Desde o lançamento, há quase dois anos, a Cera cresceu para uma média de mais de 6 mil atendimentos por semana e está a crescer a uma taxa mensal de cerca de 25%, frisou Maruthappu. A empresa fechou uma ronda de angariação de fundos da Série A de 17 milhões de dólares e lançou o Cera Flex, um programa que permite que os profissionais de saúde façam o check-in num número maior de pacientes visitados durante o seu período de inatividade.

A start-up Rhino da Kairos abordou o seu problema de maneira semelhante. Foi projetada para resolver o problema dos depósitos de segurança, o mês extra que um inquilino deve pagar ao senhorio como uma espécie de seguro contra danos. Nenhum dos lados gosta deste sistema. Isso torna o arrendamento de um apartamento inacessível para muitas pessoas e pode colocar os proprietários em problemas se os danos de um inquilino excederem o valor do depósito. Para encontrar uma solução, Jain colaborou com Paraag Sarva que já estava a trabalhar na ideia por trás da Rhino. A solução de Sarva consistia em substituir o depósito por um seguro. Em vez de pagar uma quantia grande, um inquilino pagaria um pequeno plano mensal, que poderia descer entre 40% a 50% após um ano. Esse seguro cobriria o senhorio em caso de danos.

A Kairos, além de fornecer o capital inicial do projeto, ajudou a introduzir Paraag Sarva às poderosas empresas de imóveis de Nova Iorque para apresentar a sua ideia. A Rhino foi lançada no ano passado e, atualmente, está disponível em 50 mil unidades.

Um dos parceiros da Rhino é a Residenz, a empresa que Daniel Mishin, do início do texto, lidera.
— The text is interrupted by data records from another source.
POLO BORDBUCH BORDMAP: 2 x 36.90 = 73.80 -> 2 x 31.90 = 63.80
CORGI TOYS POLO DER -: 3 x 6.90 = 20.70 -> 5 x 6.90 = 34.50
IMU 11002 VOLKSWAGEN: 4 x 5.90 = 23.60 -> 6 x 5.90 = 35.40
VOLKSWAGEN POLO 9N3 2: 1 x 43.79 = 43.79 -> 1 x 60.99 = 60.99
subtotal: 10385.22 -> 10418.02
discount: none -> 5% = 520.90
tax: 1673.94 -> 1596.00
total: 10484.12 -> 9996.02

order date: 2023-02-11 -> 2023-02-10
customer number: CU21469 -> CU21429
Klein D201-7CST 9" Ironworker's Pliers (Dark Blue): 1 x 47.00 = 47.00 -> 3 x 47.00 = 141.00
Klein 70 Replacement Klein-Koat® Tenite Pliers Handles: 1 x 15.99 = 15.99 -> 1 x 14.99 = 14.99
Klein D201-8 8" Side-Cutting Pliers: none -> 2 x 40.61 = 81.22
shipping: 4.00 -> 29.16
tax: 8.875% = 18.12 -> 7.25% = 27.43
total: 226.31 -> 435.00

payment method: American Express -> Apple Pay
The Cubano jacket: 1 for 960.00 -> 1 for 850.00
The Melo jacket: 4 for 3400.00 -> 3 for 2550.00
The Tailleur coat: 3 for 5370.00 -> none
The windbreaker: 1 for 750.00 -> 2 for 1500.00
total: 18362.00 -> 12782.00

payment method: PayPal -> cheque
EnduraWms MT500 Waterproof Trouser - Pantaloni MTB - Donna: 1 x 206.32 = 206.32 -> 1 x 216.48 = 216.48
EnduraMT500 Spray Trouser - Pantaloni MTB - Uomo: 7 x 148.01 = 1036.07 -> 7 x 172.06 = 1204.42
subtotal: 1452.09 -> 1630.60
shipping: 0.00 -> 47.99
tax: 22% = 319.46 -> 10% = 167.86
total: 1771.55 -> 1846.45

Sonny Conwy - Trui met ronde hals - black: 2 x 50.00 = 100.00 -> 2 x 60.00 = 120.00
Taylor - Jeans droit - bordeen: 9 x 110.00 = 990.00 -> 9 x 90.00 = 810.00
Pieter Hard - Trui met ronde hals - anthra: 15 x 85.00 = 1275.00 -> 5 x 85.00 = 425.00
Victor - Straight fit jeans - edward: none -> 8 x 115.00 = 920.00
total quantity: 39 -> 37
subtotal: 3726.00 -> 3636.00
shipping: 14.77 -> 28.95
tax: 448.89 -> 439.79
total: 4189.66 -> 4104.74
É essencialmente uma empresa de administração de imóveis que se aproxima de proprietários com imóveis de dois quartos e lhes explica como eles poderiam ser divididos em unidades para três inquilinos, tornando-os mais lucrativos para o proprietário.

Em qualquer dos casos, a ideia central  da Kairos é dar aos jovens empreendedores o poder de lidarem com problemas complexos de novas maneiras. Hoje, 10 anos depois da sua fundação, a sua atividade projeta-se a nível internacional.